Hi ladies :D Can I join you? I would be ahappy to have people with who to wait :D

My name is Aude and I am 25 years old. Me and my fiance are currently NTNP, we don't use any kind of contraception well he pulls out about half the time, but sorry tmi maybe ....
Anyways since we live 5 hours apart, we only get to see each other for a few days every 2 weeks, and of course I never seem to be in my fertile period during that time xD Either I am having aunt flo or a few days after lol.

But we are moving in together in July, and then we start really trying :D I don't even know how I will wait till then xD

Do you ladies have any tips and tricks to boost chances, I think I may start charting, I have never done it before. Also maybe use an ovulation test, do those really work?


----------



## mrspeanut

Hi :hi: scm and miaw, great to meet you. 

Siobhan my little one is just 16 months so very close in age to yours. He is a little monkey sometimes, its like he is starting the terrible twos 8 months early! But they are still lovely at this age, so much character :)

Aude I have been charting a little while but still trying to learn more about it. I think when you get to know your cycles better you can make sure you :sex: at the best time each month to improve your chances of conceiving.

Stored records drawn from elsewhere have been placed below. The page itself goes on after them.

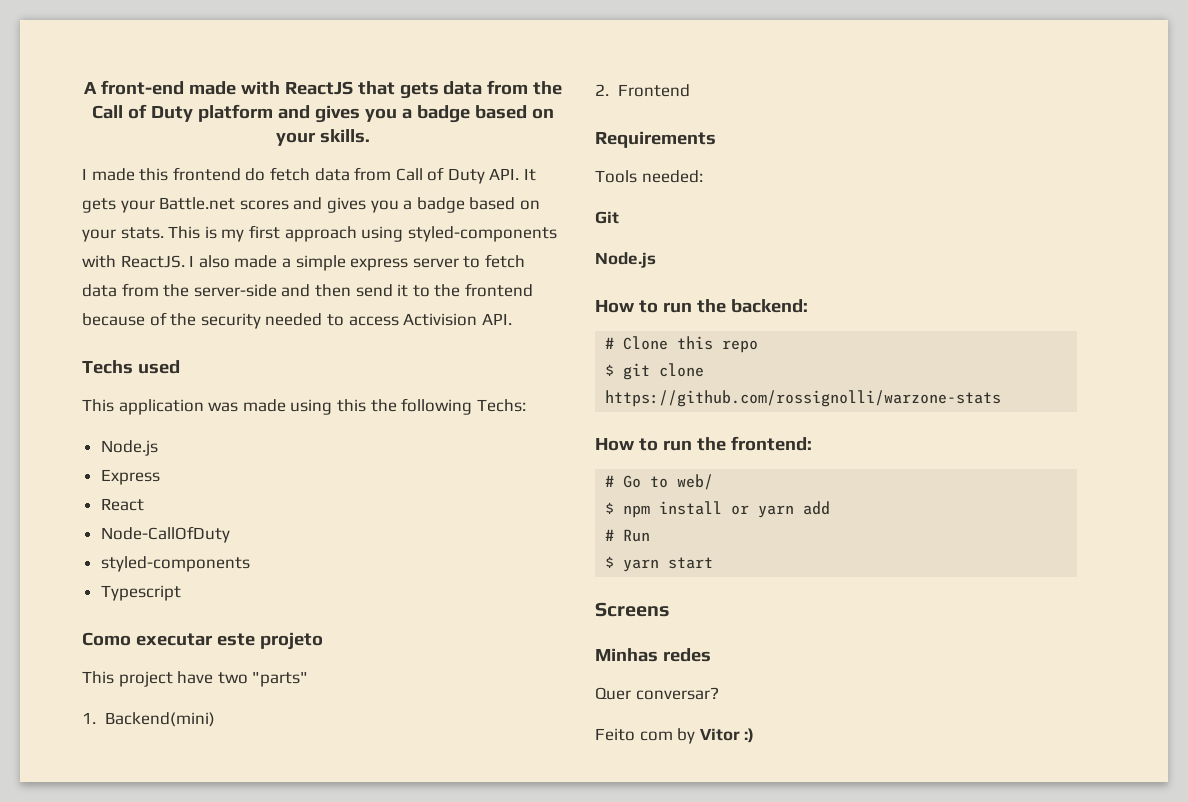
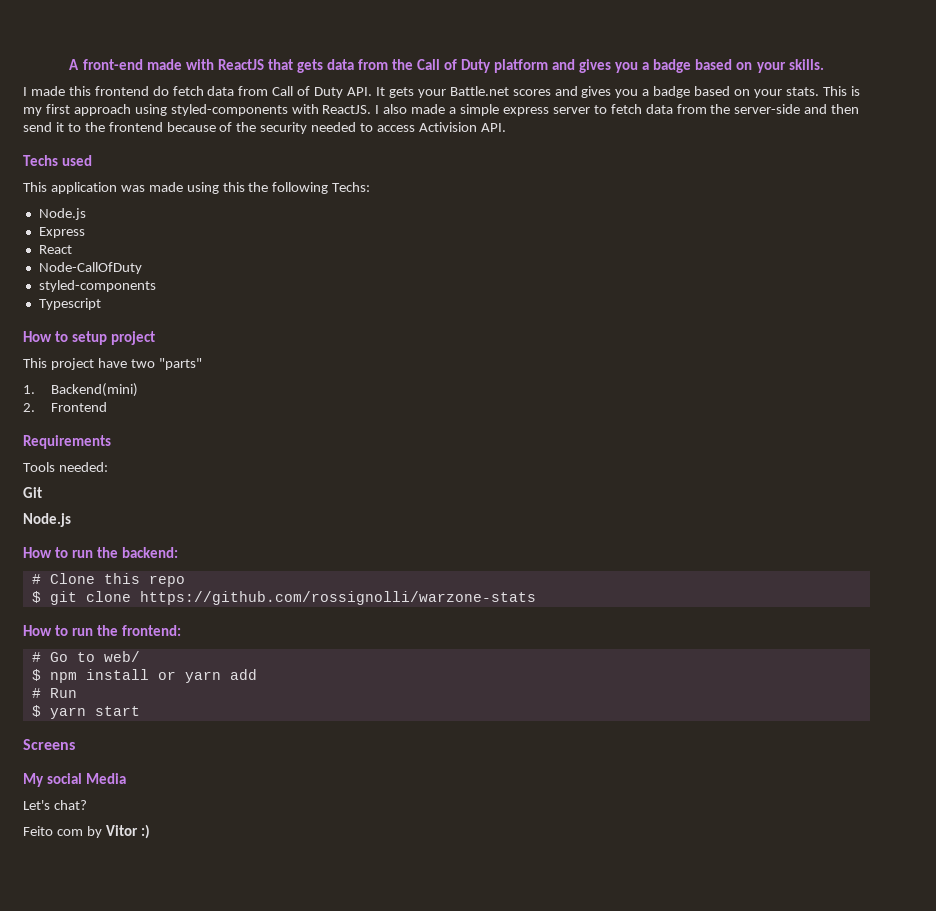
[82,632,323,650] Como executar este projeto -> [23,331,156,345] How to setup project
[595,648,711,662] [595,687,719,700] Minhas redes // Quer conversar? -> [23,773,127,787] [23,800,87,810] My social Media // Let's chat?

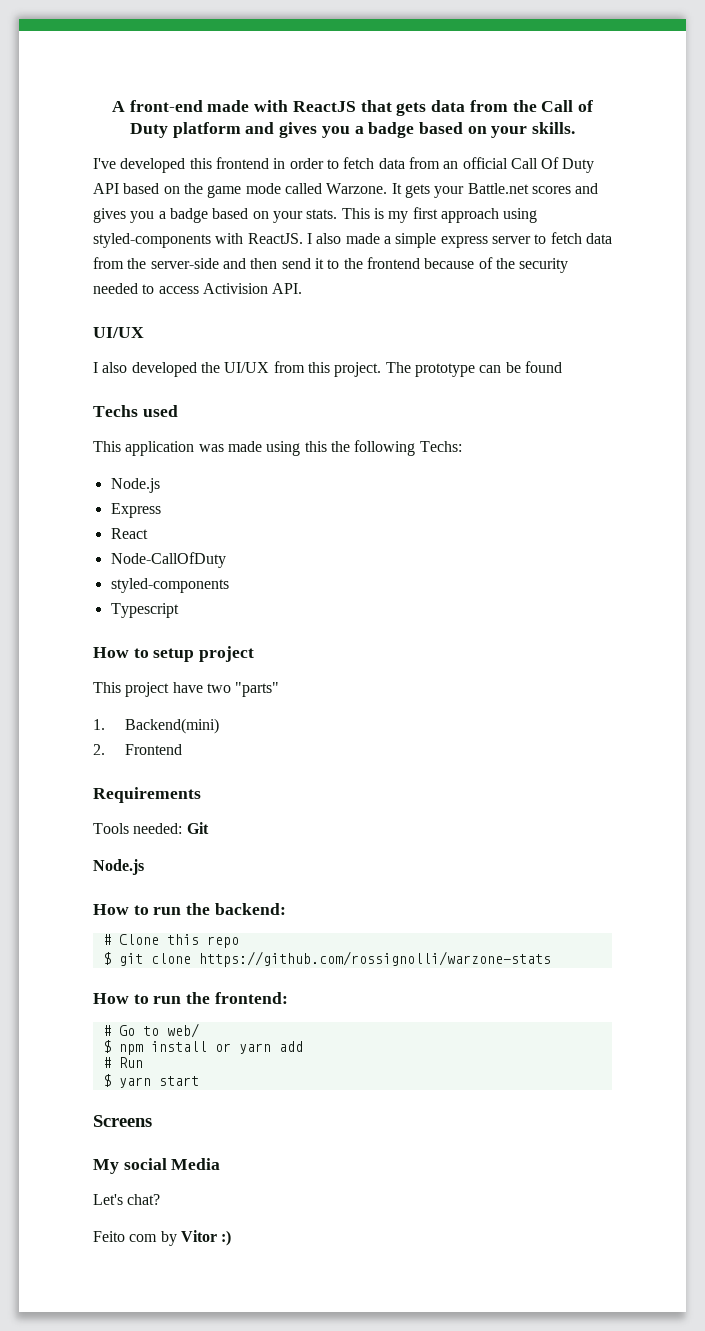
[23,86,373,98] I made this frontend do fetch data from Call of Duty API. -> [93,157,595,173] [93,183,388,198] I've developed this frontend in order to fetch data from an official Call Of Duty API based on the game mode called Warzone.
(506, 127) none -> [93,327,144,338] [93,361,562,377] // UI/UX // I also developed the UI/UX from this project. The prototype can be found
(108, 467) // -> (183, 828) none

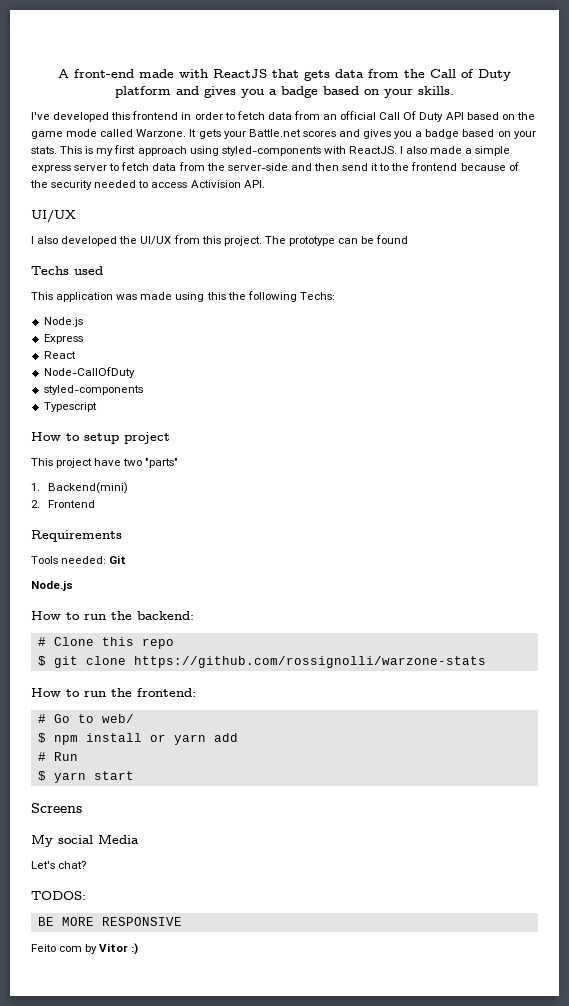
(161, 1199) none -> [31,891,86,900] [37,917,182,926] // TODOS: // BE MORE RESPONSIVE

Mummy2corban I have tested and it's a bfn. It's ok, I'm just really confused about where AF is?! She has got lost on her way over this month!! How are you doing? Less than three months to go! I'm sure you be fine with folic acid levels by then. Not doing lots this weekend. Off to buy a climbing frame and slide combo for Henry today and then out tonight with my mil and sil and some other female family members on a ladies night. Should be a good giggle. 

Hope you all have a great weekend xxx


----------



## Vicyi

Hey all, :hi: 
Just wanted to introduce myself.
I'm Vicyi, I'm 24 and have 2 gorgeous babies, Amelia, 4 & Alexander, 23months. We also had a 1st tri m/c in-between. 
We are hoping to try for #3 in may. I'm not on the pill so hopefully it won't take too long to conceive :fxd: 
Good luck everyone and lots of :dust: all round xx


----------



## Cat lady

Hi ladies, hope you are all doing well?! Cant believe how quickly time is creeping up, start trying in a few weeks time, kind of dont feel ready again now.
Mrs Peanut, any BFP we need to know about?!
xxx


----------



## mrspeanut

Hi cat lady, unfortunately not this time but the :witch: has been and gone now so onto waiting and watching for the next ovulation day and will have to see if we are second time lucky. How are you doing? It really isn't long now for you!

Hi vicyi :hi: good luck ttc, hopefully it won't be long for that bfp. 

Hope everyone has had a good day xx


----------



## scm

Cat lady i feel the same it creeps closer and im like oooo now im scared haha!! Mrs. Peanut hope this is the month for you!!!


----------



## Vicyi

Thankyou.
Just popped in to offer some more :dust: to you all and to ask if you are all well? x


----------



## Cat lady

Hi girls, I'm sorry you didnt get your bfp this month Mrs P, but another exciting 2 week wait is coming up. I also am starting a 2 week wait, dh and i :sex: last night, and when we finished, we realised the condom had completely broken, just the ring was left! I am due to ovulate today I think, so will have to wait and see! Am quite excited myself and think I wil find myself googling all of those early preg signs!! I have taken folic acid this mo, I had stopped and nowjust have to wait.
If I am not, we will go ahead next month as planned!!
Hope you are all well? 
xxx


----------



## mrspeanut

Cat lady fingers crossed for you. I'm hoping it's fate the condom broke! :dust:

I had a positive opk today so hoping the next O is soon. I am hoping it's this month as would like a Christmas baby but also trying to keep chilled about it all.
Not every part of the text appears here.